--- Supplied entries ---

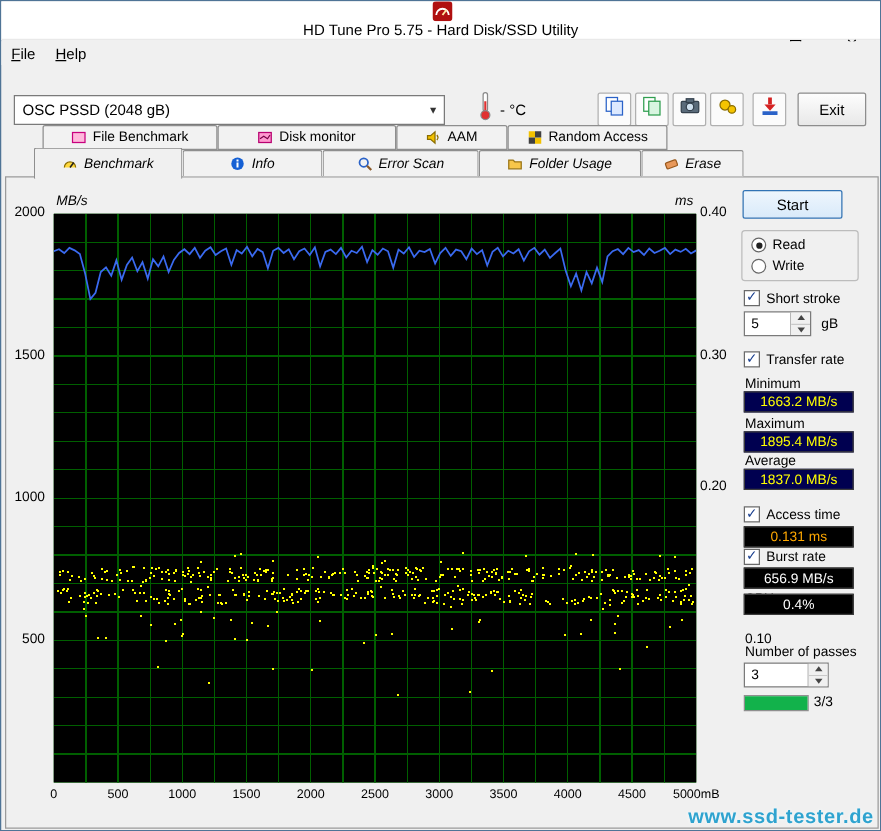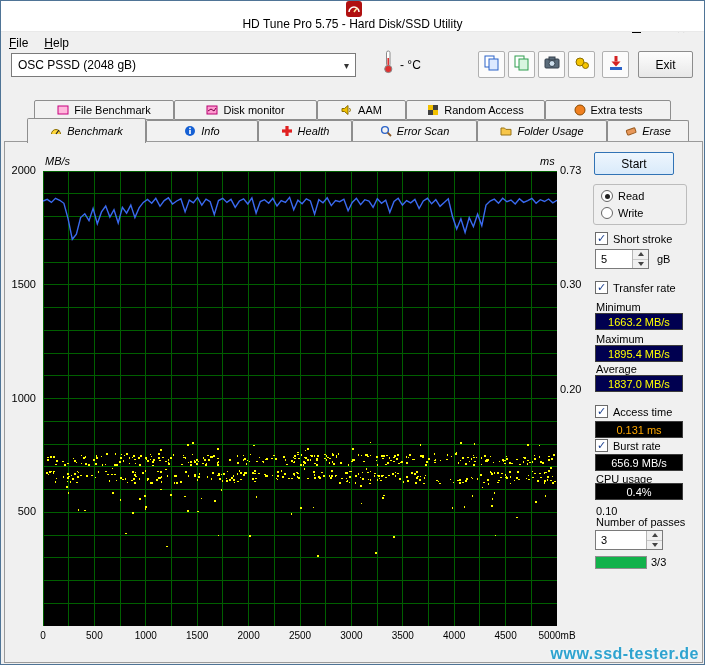--- a/index.html
+++ b/index.html
@@ -18,21 +18,21 @@
   .glyph-max { width: 9px; height: 9px; border: 1px solid #000; display: block; }
   .glyph-close { font-size: 15px; line-height: 10px; color: #000; }
 
   
   .menubar { position: absolute; left: 0; top: 32px; width: 100%; height: 19px;
              background: #f0f0f0; display: flex; align-items: center; }
   .menu-item { display: inline-block; font-size: 12px; padding: 2px 8px; }
   .menu-item::first-letter { text-decoration: underline; }
 
   
-  .toolbar { position: absolute; left: 0; top: 43px; width: 100%; height: 44px; }
+  .toolbar { position: absolute; left: 0; top: 66px; width: 100%; height: 44px; }
   .combo { position: absolute; left: 10px; top: 9px; width: 345px; height: 24px;
            background: #fff; border: 1px solid #7a7a7a; display: flex; align-items: center; }
   .combo-text { font-size: 12px; padding-left: 6px; flex: 1; }
   .combo-arrow { width: 17px; text-align: center; font-size: 10px; color: #333; }
   .thermo { position: absolute; left: 381px; top: 5px; }
   .temp-text { position: absolute; left: 399px; top: 14px; font-size: 12px; }
   .tb-btn { position: absolute; top: 7px; width: 27px; height: 27px; background: #fbfbfb;
             border: 1px solid #b0b0b0; border-radius: 2px; display: flex; align-items: center; justify-content: center; }
   .exit-btn { position: absolute; left: 637px; top: 7px; width: 55px; height: 27px;
               background: linear-gradient(#fdfdfd,#e8e8e8); border: 1px solid #8d8d8d; font-size: 12px;
@@ -196,39 +196,31 @@
     </div>
     <div class="tab" style="width:89px">
       <span class="ticon">
           <svg width="12" height="12" viewBox="0 0 12 12">
             <polygon points="1,4.5 3.5,4.5 7,1.5 7,10.5 3.5,7.5 1,7.5" fill="#f2c100" stroke="#8a6d00"></polygon>
             <path d="M8.5,4 A3,3 0 0 1 8.5,8" stroke="#8a6d00" fill="none"></path>
           </svg>
         </span>
       <span>AAM</span>
     </div>
-    <div class="tab" style="width:139px">
+    <div class="tab" style="width:128px">
       <span class="ticon">
           <svg width="12" height="12" viewBox="0 0 12 12">
             <rect x="1" y="1" width="5" height="5" fill="#f2c100"></rect>
             <rect x="6" y="6" width="5" height="5" fill="#f2c100"></rect>
             <rect x="6" y="1" width="5" height="5" fill="#404040"></rect>
             <rect x="1" y="6" width="5" height="5" fill="#404040"></rect>
           </svg>
         </span>
       <span>Random Access</span>
     </div>
-    <div class="tab" style="width:126px">
-      <span class="ticon">
-          <svg width="12" height="12" viewBox="0 0 12 12">
-            <circle cx="6" cy="6" r="5" fill="#f08020" stroke="#8a4a00"></circle>
-          </svg>
-        </span>
-      <span>Extra tests</span>
-    </div>
   </div>
 
   <div class="tab-page"></div>
 
   <div class="tab-row row2">
     <div class="tab active" style="width:119px">
       <span class="ticon">
           <svg width="12" height="12" viewBox="0 0 12 12">
             <path d="M1.5,9 A4.5,4.5 0 0 1 10.5,9" fill="#ffd83d" stroke="#8a6d00"></path>
             <line x1="6" y1="9" x2="9" y2="5" stroke="#202020" stroke-width="1.2"></line>
@@ -238,29 +230,20 @@
     </div>
     <div class="tab" style="width:112px">
       <span class="ticon">
           <svg width="12" height="12" viewBox="0 0 12 12">
             <circle cx="6" cy="6" r="5" fill="#1560d4"></circle>
             <rect x="5.2" y="5" width="1.6" height="4" fill="#ffffff"></rect>
             <rect x="5.2" y="2.6" width="1.6" height="1.6" fill="#ffffff"></rect>
           </svg>
         </span>
       <span>Info</span>
-    </div>
-    <div class="tab" style="width:94px">
-      <span class="ticon">
-          <svg width="12" height="12" viewBox="0 0 12 12">
-            <rect x="4.4" y="1" width="3.2" height="10" fill="#e02020"></rect>
-            <rect x="1" y="4.4" width="10" height="3.2" fill="#e02020"></rect>
-          </svg>
-        </span>
-      <span>Health</span>
     </div>
     <div class="tab" style="width:125px">
       <span class="ticon">
           <svg width="12" height="12" viewBox="0 0 12 12">
             <circle cx="5" cy="5" r="3.4" fill="none" stroke="#2a62c8" stroke-width="1.4"></circle>
             <line x1="7.6" y1="7.6" x2="11" y2="11" stroke="#8a5a2a" stroke-width="1.8"></line>
           </svg>
         </span>
       <span>Error Scan</span>
     </div>
@@ -912,21 +895,21 @@
         <polyline points="0.0,30.0 4.2,28.4 8.4,31.4 12.5,27.3 16.7,29.3 20.9,32.3 25.1,47.8 29.3,68.3 33.4,63.2 37.6,46.6 41.8,42.8 46.0,49.6 50.1,37.3 54.3,52.8 58.5,40.9 62.7,35.0 66.9,46.0 71.0,38.7 75.2,51.9 79.4,36.4 83.6,42.1 87.8,34.1 91.9,46.6 96.1,36.9 100.3,31.4 104.5,28.4 108.7,32.3 112.8,27.3 117.0,35.3 121.2,29.6 125.4,26.8 129.5,33.0 133.7,30.0 137.9,27.8 142.1,40.9 146.3,29.1 150.4,31.8 154.6,26.4 158.8,34.1 163.0,28.2 167.2,30.7 171.3,43.7 175.5,29.6 179.7,27.3 183.9,31.4 188.0,28.4 192.2,36.4 196.4,30.0 200.6,27.8 204.8,33.0 208.9,26.8 213.1,42.1 217.3,30.5 221.5,28.7 225.7,32.3 229.8,27.3 234.0,35.0 238.2,29.6 242.4,31.4 246.6,26.4 250.7,38.7 254.9,29.1 259.1,32.8 263.3,27.8 267.4,30.0 271.6,43.2 275.8,28.7 280.0,31.8 284.2,26.8 288.3,34.6 292.5,29.6 296.7,30.7 300.9,28.2 305.1,39.8 309.2,31.4 313.4,27.3 317.6,33.7 321.8,28.7 326.0,30.0 330.1,36.4 334.3,27.8 338.5,32.3 342.7,29.1 346.8,41.4 351.0,30.5 355.2,27.3 359.4,34.1 363.6,29.6 367.7,31.8 371.9,28.4 376.1,37.5 380.3,30.0 384.5,27.3 388.6,32.8 392.8,28.7 397.0,35.3 401.2,31.4 405.3,27.8 409.5,45.5 413.7,58.0 417.9,47.8 422.1,61.4 426.2,46.6 430.4,55.7 434.6,43.2 438.8,54.6 443.0,34.1 447.1,30.0 451.3,28.2 455.5,32.3 459.7,27.3 463.9,30.7 468.0,29.1 472.2,33.0 476.4,27.8 480.6,31.4 484.7,29.6 488.9,27.3 493.1,32.3 497.3,28.7 501.5,30.5 505.6,28.0 509.8,31.8 514.0,29.3" fill="none" stroke="#3a6af0" stroke-width="1.4" shape-rendering="auto"></polyline>
       </svg>
   </div>
   <div>
       <span class="ytick left" style="top: 163px;">2000</span>
       <span class="ytick left" style="top: 276.75px;">1500</span>
       <span class="ytick left" style="top: 390.5px;">1000</span>
       <span class="ytick left" style="top: 504.25px;">500</span>
     </div>
   <div>
-      <span class="ytick right" style="top: 163px;">0.73</span>
+      <span class="ytick right" style="top: 163px;">0.40</span>
       <span class="ytick right" style="top: 276.75px;">0.30</span>
       <span class="ytick right" style="top: 382px;">0.20</span>
       <span class="ytick right" style="top: 504.25px; margin-left: 36px;">0.10</span>
     </div>
   <div>
       <span class="xtick" style="left: 20px;">0</span>
       <span class="xtick" style="left: 71.4px;">500</span>
       <span class="xtick" style="left: 122.8px;">1000</span>
       <span class="xtick" style="left: 174.2px;">1500</span>
       <span class="xtick" style="left: 225.6px;">2000</span>
@@ -990,21 +973,21 @@
     </label>
     <div class="vbox blk-orange" style="top:270px">0.131 ms</div>
 
     <label class="check" style="top:288px">
       <span class="cbox">✓</span>
       <span>Burst rate</span>
     </label>
     <div class="vbox blk-white" style="top:303px">656.9 MB/s</div>
 
     <span class="plain-label" style="top:322px">CPU usage</span>
-    <div class="vbox blk-white" style="top:332px">0.4%</div>
+    <div class="vbox blk-white" style="top:324px">0.4%</div>
 
     <span class="plain-label" style="top:365px">Number of passes</span>
     <div class="spinner" style="left:2px; top:379px; width:68px">
       <span class="spin-val">3</span>
       <span class="spin-btns">
         <span class="spin-up">
             <i class="tri-up"></i>
           </span>
         <span class="spin-down">
             <i class="tri-down"></i>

--- Task statement ---
Report each line of the material in which the string "path" occurs.

--- Answer section ---
             <path d="M8.5,4 A3,3 0 0 1 8.5,8" stroke="#8a6d00" fill="none"></path>
             <path d="M1.5,9 A4.5,4.5 0 0 1 10.5,9" fill="#ffd83d" stroke="#8a6d00"></path>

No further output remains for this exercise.